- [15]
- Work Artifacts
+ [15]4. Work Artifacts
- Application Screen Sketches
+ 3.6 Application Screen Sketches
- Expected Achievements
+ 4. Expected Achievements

--

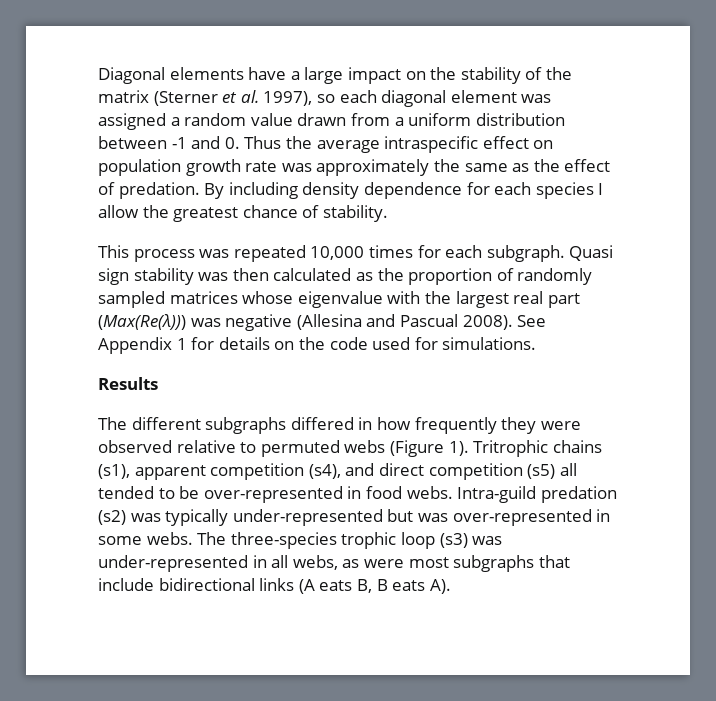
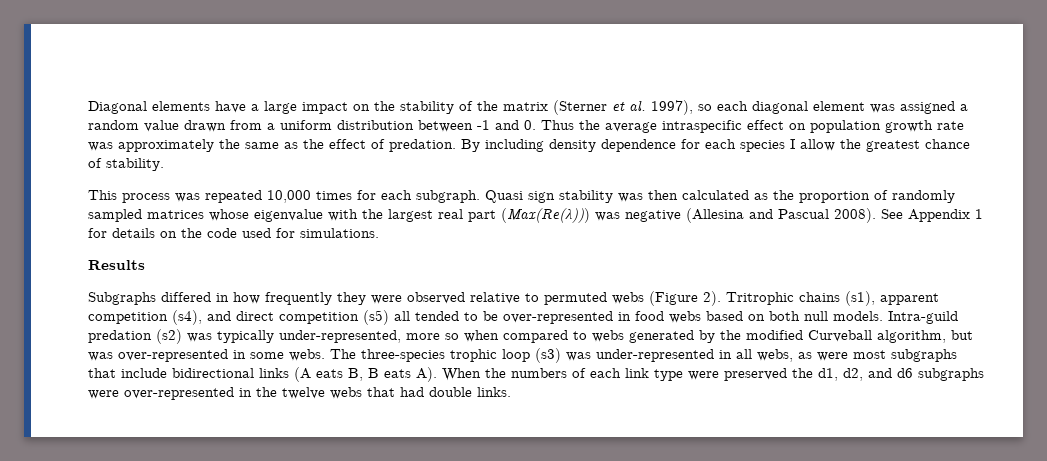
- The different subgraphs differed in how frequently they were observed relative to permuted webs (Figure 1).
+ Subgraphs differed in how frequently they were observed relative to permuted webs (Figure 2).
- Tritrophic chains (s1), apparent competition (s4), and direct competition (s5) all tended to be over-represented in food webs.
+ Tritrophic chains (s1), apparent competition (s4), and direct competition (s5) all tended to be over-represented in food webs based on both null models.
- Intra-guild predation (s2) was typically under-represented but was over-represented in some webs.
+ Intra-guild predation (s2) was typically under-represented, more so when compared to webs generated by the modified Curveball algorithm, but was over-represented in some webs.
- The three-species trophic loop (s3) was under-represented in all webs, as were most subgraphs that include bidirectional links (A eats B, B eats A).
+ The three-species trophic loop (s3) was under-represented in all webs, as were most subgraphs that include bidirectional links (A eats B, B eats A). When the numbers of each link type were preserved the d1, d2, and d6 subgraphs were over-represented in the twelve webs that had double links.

--

* **Problem to work on**:
Of the entries listed above, reproduce only the lines starting at the line containing "3.6 Application Screen Sketches" and ending at the line containing "4. Expected Achievements". Include both, exactly as they stand.

* **Answer space**:
+ 3.6 Application Screen Sketches
- Expected Achievements
+ 4. Expected Achievements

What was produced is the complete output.